▶ Work instruction: In the material below, list every line carrying the string "more".

▶ Data extracts:

########

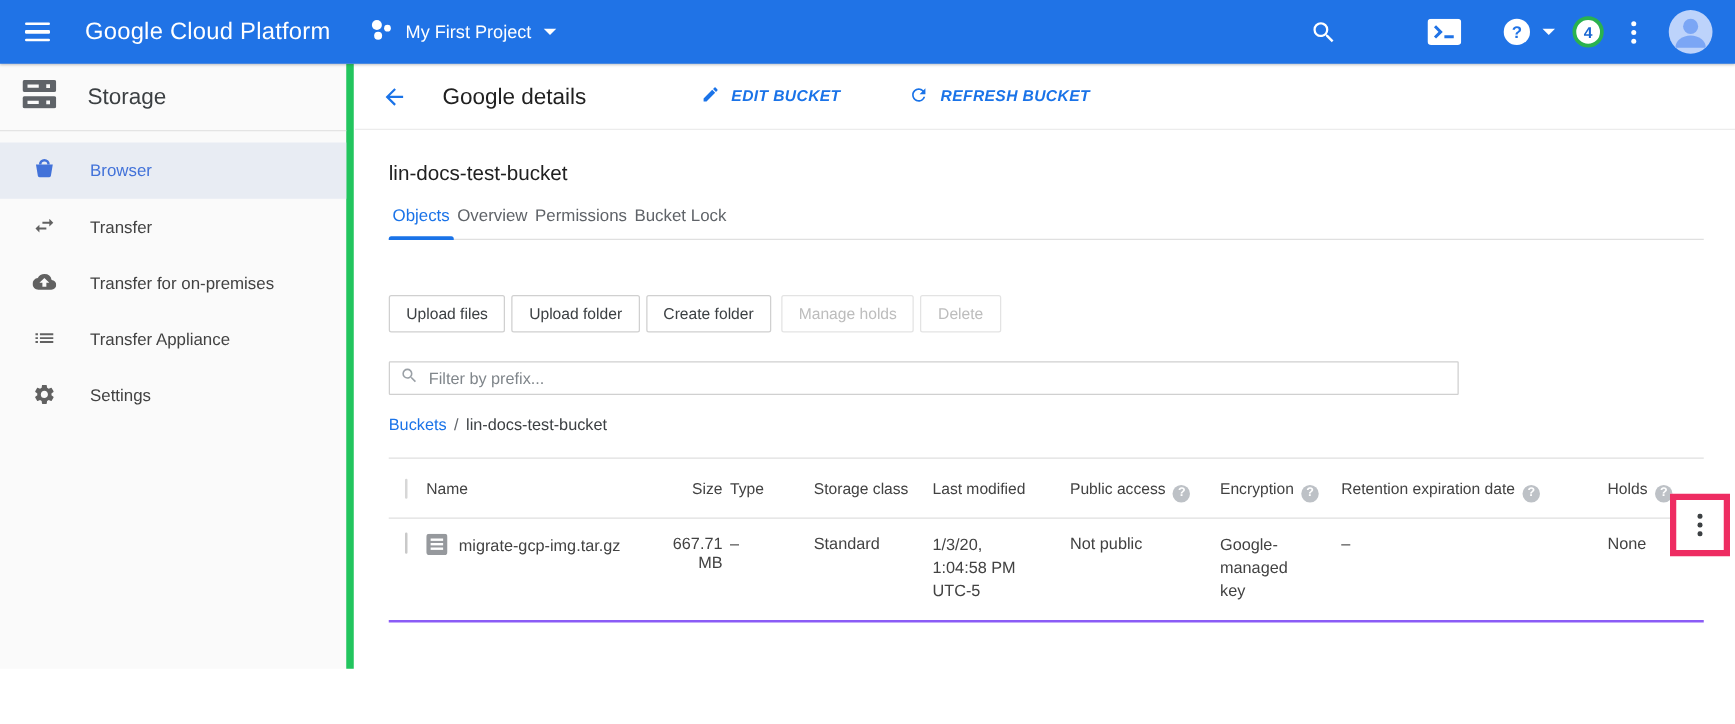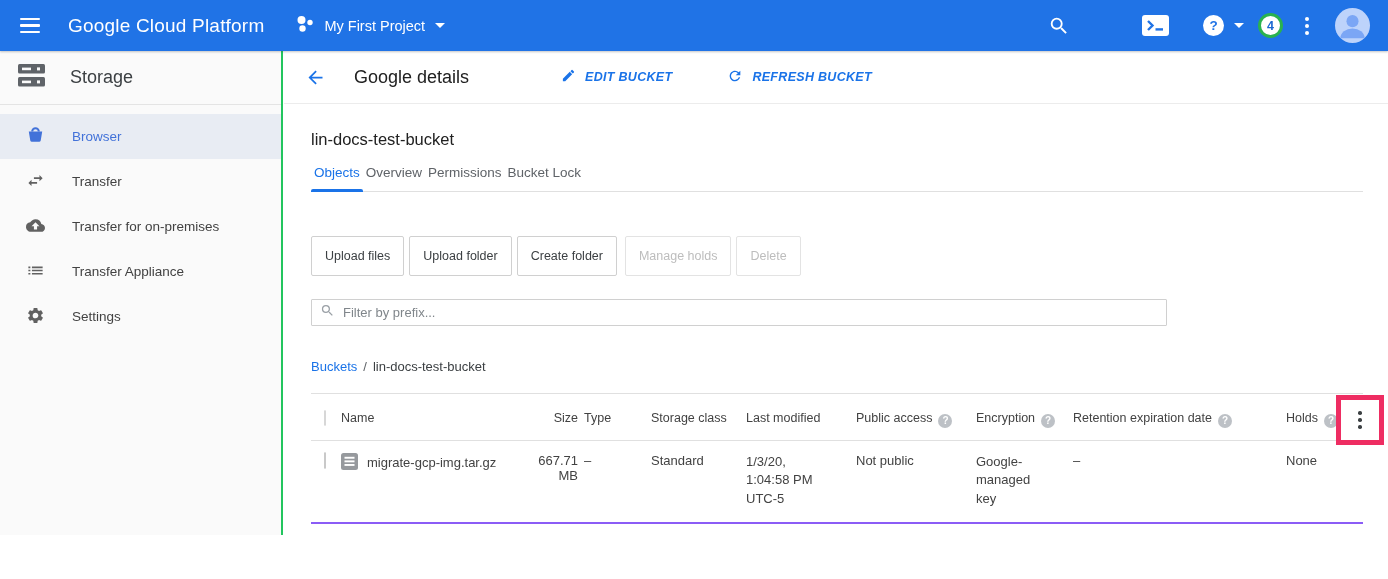--- a/index.html
+++ b/index.html
@@ -27,21 +27,21 @@
                  font-size:13.5px; font-weight:700; display:flex; align-items:center; justify-content:center; }
   .tb-badge { width:25px; height:25px; border-radius:50%; background:#fff; border:3px solid #2ab24f;
               color:#1a67d2; font-size:12.5px; font-weight:600; display:flex; align-items:center;
               justify-content:center; margin-right:18px; cursor:pointer; }
   .more-vert { display:flex; flex-direction:column; gap:3px; margin-right:22px; padding:4px; cursor:pointer; }
   .more-vert i { width:4px; height:4px; border-radius:50%; background:#fff; }
   .avatar { width:35px; height:35px; border-radius:50%; background:#bdd3fb; overflow:hidden; margin-right:18px; cursor:pointer; }
 
   
   .sidebar { position:absolute; left:0; top:51px; width:283px; height:484px; background:#fafafa;
-             border-right:2px solid #22c55e; }
+             border-right:6px solid #22c55e; }
   .sidebar-header { height:54px; display:flex; align-items:center; padding-left:18px;
                     border-bottom:1px solid #e4e4e4; }
   .sidebar-title { font-size:18px; color:#3c4043; margin-left:25px; }
   .side-list { margin-top:9px; }
   .side-item { height:45px; display:flex; align-items:center; padding-left:26px; cursor:pointer;
                font-size:13.5px; color:#424242; }
   .side-item .lbl { margin-left:27px; }
   .side-item.active { background:#e8ecf3; color:#4272d9; }
 
   
@@ -59,31 +59,31 @@
   .bucket-name { margin-top:26px; font-size:16.5px; color:#212121; }
 
   .tabs { margin-top:16px; display:flex; border-bottom:1px solid #e0e0e0; }
   .tab { font-size:13.5px; color:#5f6368; padding:0 3px 11px 3px; cursor:pointer; position:relative; }
   .tab.active { color:#1a73e8; }
   .tab.active::after { content:""; position:absolute; left:0; right:0; bottom:-1px; height:3px;
                        background:#1a73e8; border-radius:2px 2px 0 0; }
 
   .toolbar { margin-top:44px; display:flex; align-items:center; }
   .btn { font-family:inherit; font-size:12.5px; color:#3c4043; background:#fff; border:1px solid #d0d0d0;
-         border-radius:2px; height:40px; padding:0 13px; margin-right:5px; cursor:pointer; }
+         border-radius:2px; height:30px; padding:0 13px; margin-right:5px; cursor:pointer; }
   .btn.disabled { color:#bdbdbd; border-color:#e3e3e3; cursor:default; }
   .btn.gap { margin-left:3px; }
 
   .filter-box { margin-top:23px; width:856px; height:27px; border:1px solid #d0d0d0; border-radius:1px;
                 display:flex; align-items:center; padding-left:8px; background:#fff; }
   .filter-box input { border:none; outline:none; flex:1; font-family:inherit; font-size:13px;
                       color:#3c4043; margin-left:8px; background:transparent; }
   .filter-box input::placeholder { color:#80868b; }
 
-  .breadcrumb { margin-top:33px; font-size:13px; color:#3c4043; display:flex; gap:6px; }
+  .breadcrumb { margin-top:16px; font-size:13px; color:#3c4043; display:flex; gap:6px; }
   .crumb-link { color:#1a73e8; cursor:pointer; text-decoration:none; }
   .crumb-sep { color:#5f6368; }
 
   .table-divider { margin-top:19px; border-top:1px solid #e0e0e0; }
 
   .grid-row { display:grid;
     grid-template-columns:30px 195px 48px 67px 95px 110px 120px 97px 213px 52px 26px;
     align-items:start; }
   .thead { padding-top:17px; padding-bottom:12px; font-size:12.5px; color:#424242; font-weight:500; }
   .thead > div { white-space:nowrap; }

########

▶ Exercise solution:
   .more-vert { display:flex; flex-direction:column; gap:3px; margin-right:22px; padding:4px; cursor:pointer; }
   .more-vert i { width:4px; height:4px; border-radius:50%; background:#fff; }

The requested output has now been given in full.